Setting aside any pictures, reproduce the data exactly.
:: Provided data
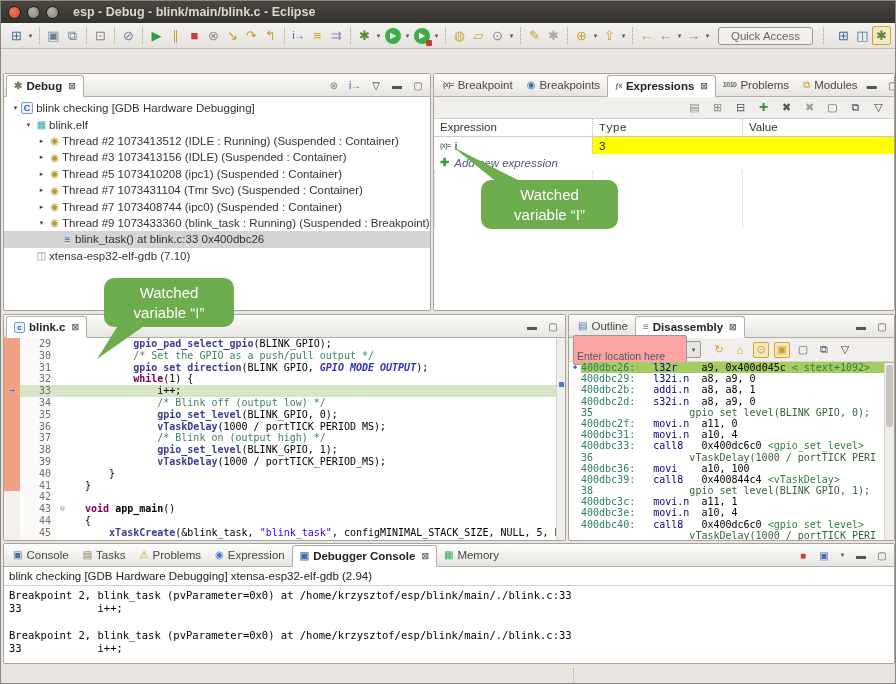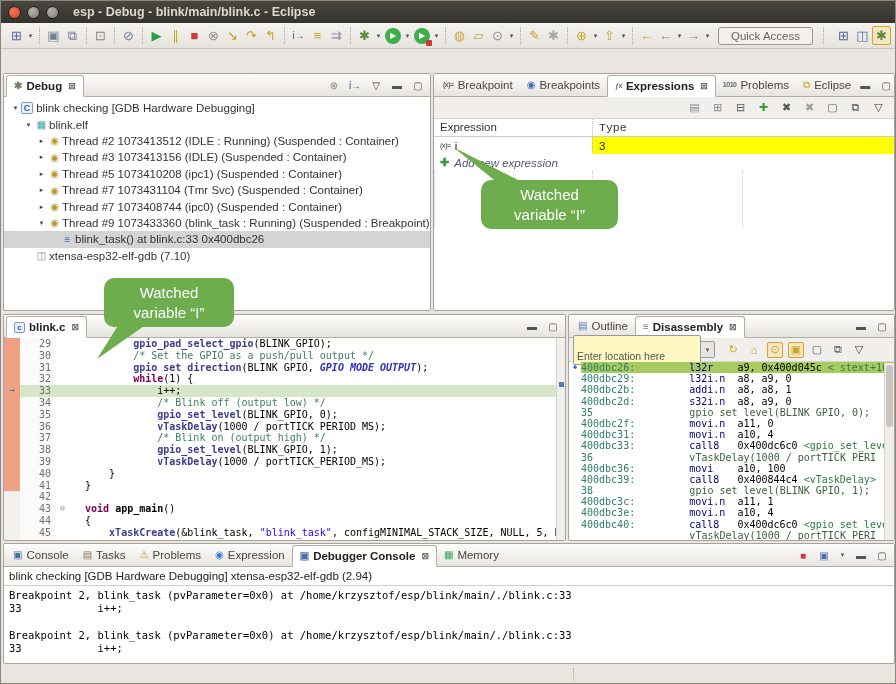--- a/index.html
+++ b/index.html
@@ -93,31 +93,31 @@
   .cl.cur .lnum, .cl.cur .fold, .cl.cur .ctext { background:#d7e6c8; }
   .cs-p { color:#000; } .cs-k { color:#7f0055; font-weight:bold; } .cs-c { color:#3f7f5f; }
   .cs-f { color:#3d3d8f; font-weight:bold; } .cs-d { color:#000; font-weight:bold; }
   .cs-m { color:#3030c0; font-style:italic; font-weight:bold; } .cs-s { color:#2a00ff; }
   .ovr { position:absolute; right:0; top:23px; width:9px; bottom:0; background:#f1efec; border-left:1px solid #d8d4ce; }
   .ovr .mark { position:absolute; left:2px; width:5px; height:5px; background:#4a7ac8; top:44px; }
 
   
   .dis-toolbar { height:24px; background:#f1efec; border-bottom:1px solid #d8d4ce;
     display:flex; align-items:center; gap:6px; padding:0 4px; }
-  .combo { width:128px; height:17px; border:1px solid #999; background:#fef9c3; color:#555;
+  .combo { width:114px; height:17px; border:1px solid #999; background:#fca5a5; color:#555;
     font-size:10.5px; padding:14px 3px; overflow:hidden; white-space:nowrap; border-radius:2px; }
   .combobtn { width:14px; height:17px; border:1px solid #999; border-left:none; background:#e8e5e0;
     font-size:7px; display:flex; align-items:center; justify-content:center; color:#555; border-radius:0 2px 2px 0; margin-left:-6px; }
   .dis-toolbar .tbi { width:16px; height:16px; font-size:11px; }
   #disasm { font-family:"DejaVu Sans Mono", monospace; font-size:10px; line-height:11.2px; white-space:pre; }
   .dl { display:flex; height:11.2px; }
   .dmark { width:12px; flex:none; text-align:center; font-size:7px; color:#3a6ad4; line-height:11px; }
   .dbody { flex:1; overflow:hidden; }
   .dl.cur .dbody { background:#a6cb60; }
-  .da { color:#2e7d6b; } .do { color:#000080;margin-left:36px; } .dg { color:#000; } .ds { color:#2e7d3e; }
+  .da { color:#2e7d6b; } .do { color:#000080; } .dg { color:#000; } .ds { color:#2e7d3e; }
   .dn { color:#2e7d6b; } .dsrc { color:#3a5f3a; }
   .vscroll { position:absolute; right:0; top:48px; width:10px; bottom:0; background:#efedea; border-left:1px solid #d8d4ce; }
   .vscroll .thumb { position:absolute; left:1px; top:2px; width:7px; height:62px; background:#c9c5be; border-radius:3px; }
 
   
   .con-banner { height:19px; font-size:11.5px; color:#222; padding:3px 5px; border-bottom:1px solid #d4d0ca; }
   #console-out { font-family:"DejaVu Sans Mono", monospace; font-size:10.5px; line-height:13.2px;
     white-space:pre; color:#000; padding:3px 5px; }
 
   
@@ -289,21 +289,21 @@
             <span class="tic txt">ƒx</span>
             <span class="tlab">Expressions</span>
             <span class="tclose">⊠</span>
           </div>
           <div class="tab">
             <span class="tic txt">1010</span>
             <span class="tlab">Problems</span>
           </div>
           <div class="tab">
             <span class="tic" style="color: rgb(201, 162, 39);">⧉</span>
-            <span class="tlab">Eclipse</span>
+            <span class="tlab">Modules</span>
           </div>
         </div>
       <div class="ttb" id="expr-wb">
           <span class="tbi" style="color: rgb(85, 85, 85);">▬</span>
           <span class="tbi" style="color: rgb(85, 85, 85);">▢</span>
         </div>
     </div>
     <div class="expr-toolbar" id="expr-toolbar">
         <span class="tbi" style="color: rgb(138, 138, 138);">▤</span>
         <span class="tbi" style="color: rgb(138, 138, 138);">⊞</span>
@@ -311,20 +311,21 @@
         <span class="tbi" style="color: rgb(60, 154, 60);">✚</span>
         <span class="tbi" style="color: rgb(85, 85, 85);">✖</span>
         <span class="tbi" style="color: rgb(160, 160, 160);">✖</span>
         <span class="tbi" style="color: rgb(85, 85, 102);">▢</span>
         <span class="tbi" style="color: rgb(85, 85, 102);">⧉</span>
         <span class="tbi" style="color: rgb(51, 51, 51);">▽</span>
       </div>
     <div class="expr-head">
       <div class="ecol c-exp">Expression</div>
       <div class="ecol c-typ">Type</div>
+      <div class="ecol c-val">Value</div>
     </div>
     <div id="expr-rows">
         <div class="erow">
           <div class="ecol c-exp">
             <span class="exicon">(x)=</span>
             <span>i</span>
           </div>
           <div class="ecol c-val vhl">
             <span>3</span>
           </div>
::::
• Answer space:
--- a/index.html
+++ b/index.html
@@ -93,31 +93,31 @@
   .cl.cur .lnum, .cl.cur .fold, .cl.cur .ctext { background:#d7e6c8; }
   .cs-p { color:#000; } .cs-k { color:#7f0055; font-weight:bold; } .cs-c { color:#3f7f5f; }
   .cs-f { color:#3d3d8f; font-weight:bold; } .cs-d { color:#000; font-weight:bold; }
   .cs-m { color:#3030c0; font-style:italic; font-weight:bold; } .cs-s { color:#2a00ff; }
   .ovr { position:absolute; right:0; top:23px; width:9px; bottom:0; background:#f1efec; border-left:1px solid #d8d4ce; }
   .ovr .mark { position:absolute; left:2px; width:5px; height:5px; background:#4a7ac8; top:44px; }
 
   
   .dis-toolbar { height:24px; background:#f1efec; border-bottom:1px solid #d8d4ce;
     display:flex; align-items:center; gap:6px; padding:0 4px; }
-  .combo { width:128px; height:17px; border:1px solid #999; background:#fef9c3; color:#555;
+  .combo { width:114px; height:17px; border:1px solid #999; background:#fca5a5; color:#555;
     font-size:10.5px; padding:14px 3px; overflow:hidden; white-space:nowrap; border-radius:2px; }
   .combobtn { width:14px; height:17px; border:1px solid #999; border-left:none; background:#e8e5e0;
     font-size:7px; display:flex; align-items:center; justify-content:center; color:#555; border-radius:0 2px 2px 0; margin-left:-6px; }
   .dis-toolbar .tbi { width:16px; height:16px; font-size:11px; }
   #disasm { font-family:"DejaVu Sans Mono", monospace; font-size:10px; line-height:11.2px; white-space:pre; }
   .dl { display:flex; height:11.2px; }
   .dmark { width:12px; flex:none; text-align:center; font-size:7px; color:#3a6ad4; line-height:11px; }
   .dbody { flex:1; overflow:hidden; }
   .dl.cur .dbody { background:#a6cb60; }
-  .da { color:#2e7d6b; } .do { color:#000080;margin-left:36px; } .dg { color:#000; } .ds { color:#2e7d3e; }
+  .da { color:#2e7d6b; } .do { color:#000080; } .dg { color:#000; } .ds { color:#2e7d3e; }
   .dn { color:#2e7d6b; } .dsrc { color:#3a5f3a; }
   .vscroll { position:absolute; right:0; top:48px; width:10px; bottom:0; background:#efedea; border-left:1px solid #d8d4ce; }
   .vscroll .thumb { position:absolute; left:1px; top:2px; width:7px; height:62px; background:#c9c5be; border-radius:3px; }
 
   
   .con-banner { height:19px; font-size:11.5px; color:#222; padding:3px 5px; border-bottom:1px solid #d4d0ca; }
   #console-out { font-family:"DejaVu Sans Mono", monospace; font-size:10.5px; line-height:13.2px;
     white-space:pre; color:#000; padding:3px 5px; }
 
   
@@ -289,21 +289,21 @@
             <span class="tic txt">ƒx</span>
             <span class="tlab">Expressions</span>
             <span class="tclose">⊠</span>
           </div>
           <div class="tab">
             <span class="tic txt">1010</span>
             <span class="tlab">Problems</span>
           </div>
           <div class="tab">
             <span class="tic" style="color: rgb(201, 162, 39);">⧉</span>
-            <span class="tlab">Eclipse</span>
+            <span class="tlab">Modules</span>
           </div>
         </div>
       <div class="ttb" id="expr-wb">
           <span class="tbi" style="color: rgb(85, 85, 85);">▬</span>
           <span class="tbi" style="color: rgb(85, 85, 85);">▢</span>
         </div>
     </div>
     <div class="expr-toolbar" id="expr-toolbar">
         <span class="tbi" style="color: rgb(138, 138, 138);">▤</span>
         <span class="tbi" style="color: rgb(138, 138, 138);">⊞</span>
@@ -311,20 +311,21 @@
         <span class="tbi" style="color: rgb(60, 154, 60);">✚</span>
         <span class="tbi" style="color: rgb(85, 85, 85);">✖</span>
         <span class="tbi" style="color: rgb(160, 160, 160);">✖</span>
         <span class="tbi" style="color: rgb(85, 85, 102);">▢</span>
         <span class="tbi" style="color: rgb(85, 85, 102);">⧉</span>
         <span class="tbi" style="color: rgb(51, 51, 51);">▽</span>
       </div>
     <div class="expr-head">
       <div class="ecol c-exp">Expression</div>
       <div class="ecol c-typ">Type</div>
+      <div class="ecol c-val">Value</div>
     </div>
     <div id="expr-rows">
         <div class="erow">
           <div class="ecol c-exp">
             <span class="exicon">(x)=</span>
             <span>i</span>
           </div>
           <div class="ecol c-val vhl">
             <span>3</span>
           </div>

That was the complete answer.